Material for this exercise START
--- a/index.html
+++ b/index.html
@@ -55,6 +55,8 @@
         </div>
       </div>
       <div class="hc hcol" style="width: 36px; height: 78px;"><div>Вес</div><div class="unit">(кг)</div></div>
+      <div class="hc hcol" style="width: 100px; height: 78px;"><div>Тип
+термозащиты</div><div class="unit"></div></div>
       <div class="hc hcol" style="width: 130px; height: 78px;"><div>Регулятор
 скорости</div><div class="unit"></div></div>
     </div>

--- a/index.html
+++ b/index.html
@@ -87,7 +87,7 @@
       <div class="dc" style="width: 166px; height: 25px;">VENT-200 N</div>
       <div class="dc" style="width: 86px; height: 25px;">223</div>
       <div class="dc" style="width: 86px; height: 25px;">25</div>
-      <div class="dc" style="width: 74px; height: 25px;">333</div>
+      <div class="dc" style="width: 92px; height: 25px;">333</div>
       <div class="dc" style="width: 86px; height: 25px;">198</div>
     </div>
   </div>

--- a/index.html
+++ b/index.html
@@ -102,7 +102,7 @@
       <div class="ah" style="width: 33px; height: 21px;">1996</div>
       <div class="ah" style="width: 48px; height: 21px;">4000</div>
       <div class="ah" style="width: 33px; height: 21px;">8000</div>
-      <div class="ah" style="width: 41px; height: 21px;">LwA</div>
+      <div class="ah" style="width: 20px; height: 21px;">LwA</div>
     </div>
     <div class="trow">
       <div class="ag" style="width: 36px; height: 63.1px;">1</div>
Material for this exercise END
== What is being asked ==
Write the data out in full, matching every line exactly.

== Written response ==
--- a/index.html
+++ b/index.html
@@ -55,6 +55,8 @@
         </div>
       </div>
       <div class="hc hcol" style="width: 36px; height: 78px;"><div>Вес</div><div class="unit">(кг)</div></div>
+      <div class="hc hcol" style="width: 100px; height: 78px;"><div>Тип
+термозащиты</div><div class="unit"></div></div>
       <div class="hc hcol" style="width: 130px; height: 78px;"><div>Регулятор
 скорости</div><div class="unit"></div></div>
     </div>

--- a/index.html
+++ b/index.html
@@ -87,7 +87,7 @@
       <div class="dc" style="width: 166px; height: 25px;">VENT-200 N</div>
       <div class="dc" style="width: 86px; height: 25px;">223</div>
       <div class="dc" style="width: 86px; height: 25px;">25</div>
-      <div class="dc" style="width: 74px; height: 25px;">333</div>
+      <div class="dc" style="width: 92px; height: 25px;">333</div>
       <div class="dc" style="width: 86px; height: 25px;">198</div>
     </div>
   </div>

--- a/index.html
+++ b/index.html
@@ -102,7 +102,7 @@
       <div class="ah" style="width: 33px; height: 21px;">1996</div>
       <div class="ah" style="width: 48px; height: 21px;">4000</div>
       <div class="ah" style="width: 33px; height: 21px;">8000</div>
-      <div class="ah" style="width: 41px; height: 21px;">LwA</div>
+      <div class="ah" style="width: 20px; height: 21px;">LwA</div>
     </div>
     <div class="trow">
       <div class="ag" style="width: 36px; height: 63.1px;">1</div>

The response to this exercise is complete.